Personal information
- Date of birth: 13 August 1925
- Place of birth: Hardgate, Scotland
- Date of death: 24 January 2011 (aged 85)
- Position(s): Centre half

Youth career
- Duntocher St. Mary's B.G.

Senior career*
- Years: Team / Apps / (Gls)
- 1943–1956: Celtic / 122 / (2)
- 1946–1947: → Cowdenbeath (loan) / 10 / (0)
- 1956–1958: Ayr United / 25 / (3)
- Total:  / 157 / (5)

International career
- 1952: Scottish League XI / 1 / (0)

= Alec Boden =

Scottish footballer

Alec Boden (13 August 1925 – 24 January 2011) was a Scottish footballer who played at centre-half, most notably for Celtic. He starred for Duntocher St. Mary's, a boys' guild team, before signing for Celtic in 1943. Called up for military service in November that year, he became a PT instructor in the British Army, where he was promoted to the rank of sergeant.

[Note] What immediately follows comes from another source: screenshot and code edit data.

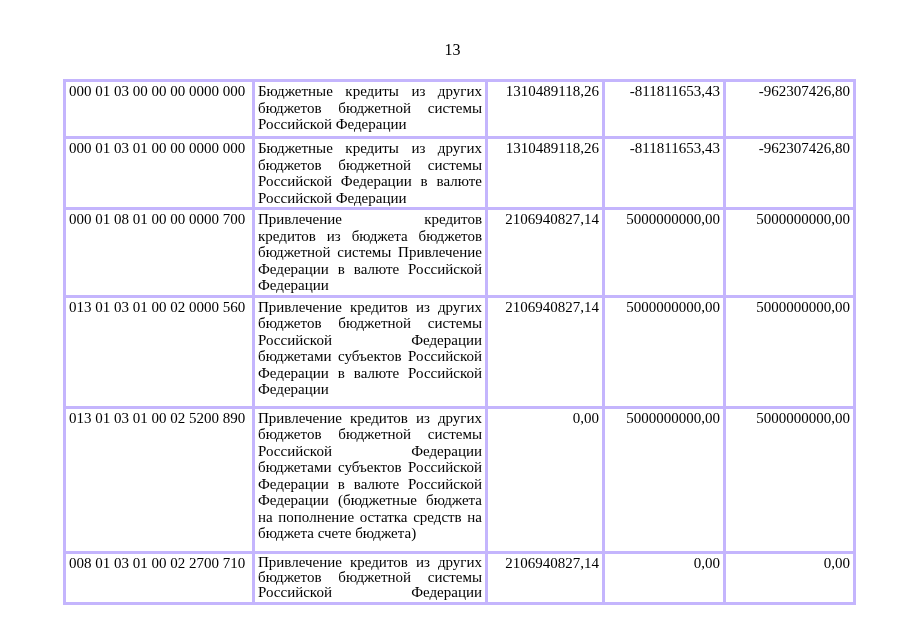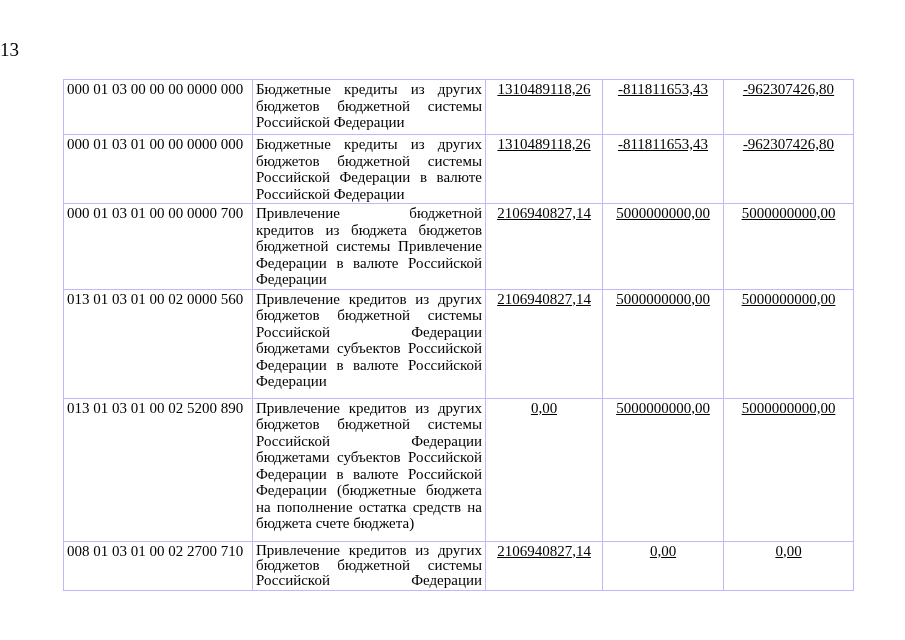--- a/index.html
+++ b/index.html
@@ -14,55 +14,54 @@
     background: #ffffff;
     overflow: hidden;
     color: #000000;
     font-family: "Liberation Serif", "DejaVu Serif", serif;
   }
   .page-number {
     position: absolute;
     top: 41px;
     left: 0;
     width: 100%;
-    text-align: left;
-    font-size: 19px;
+    text-align: center;
+    font-size: 16px;
     line-height: 17px;
   }
   table.doc {
     position: absolute;
     left: 63px;
     top: 79px;
     width: 790px;
     border-collapse: collapse;
     table-layout: fixed;
     font-size: 15px;
   }
   table.doc td {
-    border: 1px solid #c4b5fd;
+    border: 3px solid #c4b5fd;
     vertical-align: top;
     padding: 1px 3px;
     overflow: hidden;
   }
   td.code {
     white-space: nowrap;
     text-align: left;
     line-height: 16.5px;
     letter-spacing: 0px;
   }
   td.name div {
     line-height: 16.5px;
   }
   
   .jl { text-align: justify; text-align-last: justify; }
   .ll { text-align: left; }
   td.val {
-    text-align: center;
+    text-align: right;
     line-height: 16.5px;
-    text-decoration: underline;
   }
   tr.r1 td { height: 52px; }
   tr.r2 td { height: 66px; margin-top: 35px; }
   tr.r3 td { height: 79px; }
   tr.r4 td { height: 106px; }
   tr.r5 td { height: 140px; }
   tr.r6 td { height: 45px; }
   tr.r6 td.name div { line-height: 15.4px; }
 </style>
 </head>
@@ -98,23 +97,23 @@
             <div class="jl">Бюджетные кредиты из других</div>
             <div class="jl">бюджетов бюджетной системы</div>
             <div class="jl">Российской Федерации в валюте</div>
             <div class="ll">Российской Федерации</div>
           </td>
         <td class="val">1310489118,26</td>
         <td class="val">-811811653,43</td>
         <td class="val">-962307426,80</td>
       </tr>
       <tr class="r3">
-        <td class="code">000 01 03 01 00 00 0000 700</td>
+        <td class="code">000 01 08 01 00 00 0000 700</td>
         <td class="name">
-            <div class="jl">Привлечение бюджетной</div>
+            <div class="jl">Привлечение кредитов</div>
             <div class="jl">кредитов из бюджета бюджетов</div>
             <div class="jl">бюджетной системы Привлечение</div>
             <div class="jl">Федерации в валюте Российской</div>
             <div class="ll">Федерации</div>
           </td>
         <td class="val">2106940827,14</td>
         <td class="val">5000000000,00</td>
         <td class="val">5000000000,00</td>
       </tr>
       <tr class="r4">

Boden spent a short time on loan to Cowdenbeath before returning to Celtic Park. His league debut however, was at right-back, in the second game of the 1947–48 season, a 4–0 home victory against Queen's Park. His only other league appearance that season was at right-half, in a 3–2 home win against Morton that October. He also made two appearances at full-back in the League Cup.

Boden suffered a broken knee-cap and had two pieces of cartilage removed during his playing career. He played in the club's 1951 Scottish Cup Final victory over Motherwell, but missed the 1956 final due to injury. Boden represented the Scottish League in September 1952. He joined Ayr United later in 1956, and received an English FA coaching certificate by passing the Lilleshall coaching course. Along with John Higgins, he coached the Celtic Reserves in the 1960s.

Boden died on 24 January 2011, aged 85.